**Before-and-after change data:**

##########

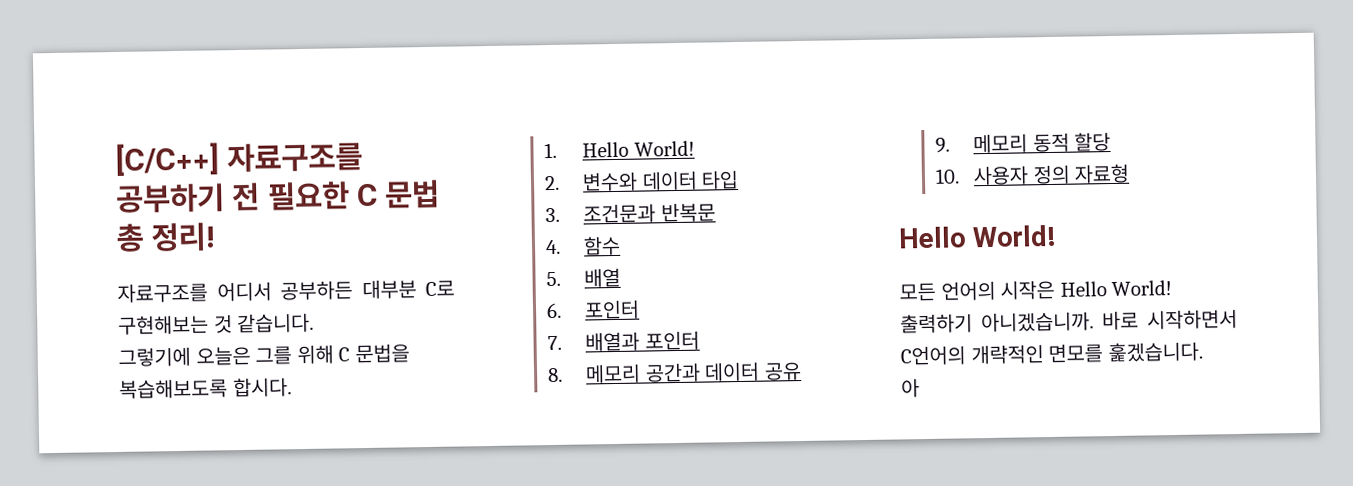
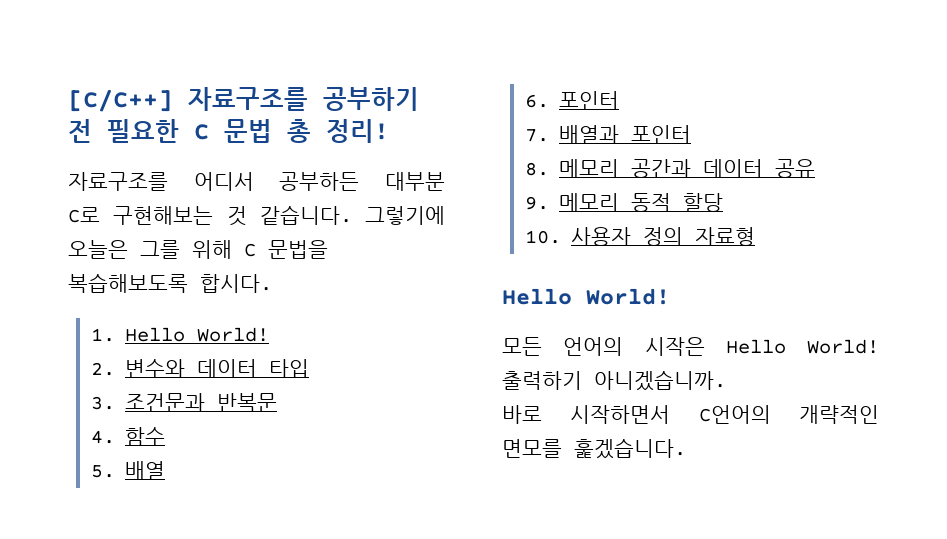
- 자료구조를 어디서 공부하든 대부분 C로 구현해보는 것 같습니다.
- 그렇기에 오늘은 그를 위해 C 문법을 복습해보도록 합시다.
+ 자료구조를 어디서 공부하든 대부분 C로 구현해보는 것 같습니다. 그렇기에 오늘은 그를 위해 C 문법을 복습해보도록 합시다.
- 출력하기 아니겠습니까. 바로 시작하면서 C언어의 개략적인 면모를 훑겠습니다.
+ 출력하기 아니겠습니까.
+ 바로 시작하면서 C언어의 개략적인 면모를 훑겠습니다.
- 아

##########

**Instructions for the task:** Print the entries above exactly, leaving pictures out.

**Solution below:**
- 자료구조를 어디서 공부하든 대부분 C로 구현해보는 것 같습니다.
- 그렇기에 오늘은 그를 위해 C 문법을 복습해보도록 합시다.
+ 자료구조를 어디서 공부하든 대부분 C로 구현해보는 것 같습니다. 그렇기에 오늘은 그를 위해 C 문법을 복습해보도록 합시다.
- 출력하기 아니겠습니까. 바로 시작하면서 C언어의 개략적인 면모를 훑겠습니다.
+ 출력하기 아니겠습니까.
+ 바로 시작하면서 C언어의 개략적인 면모를 훑겠습니다.
- 아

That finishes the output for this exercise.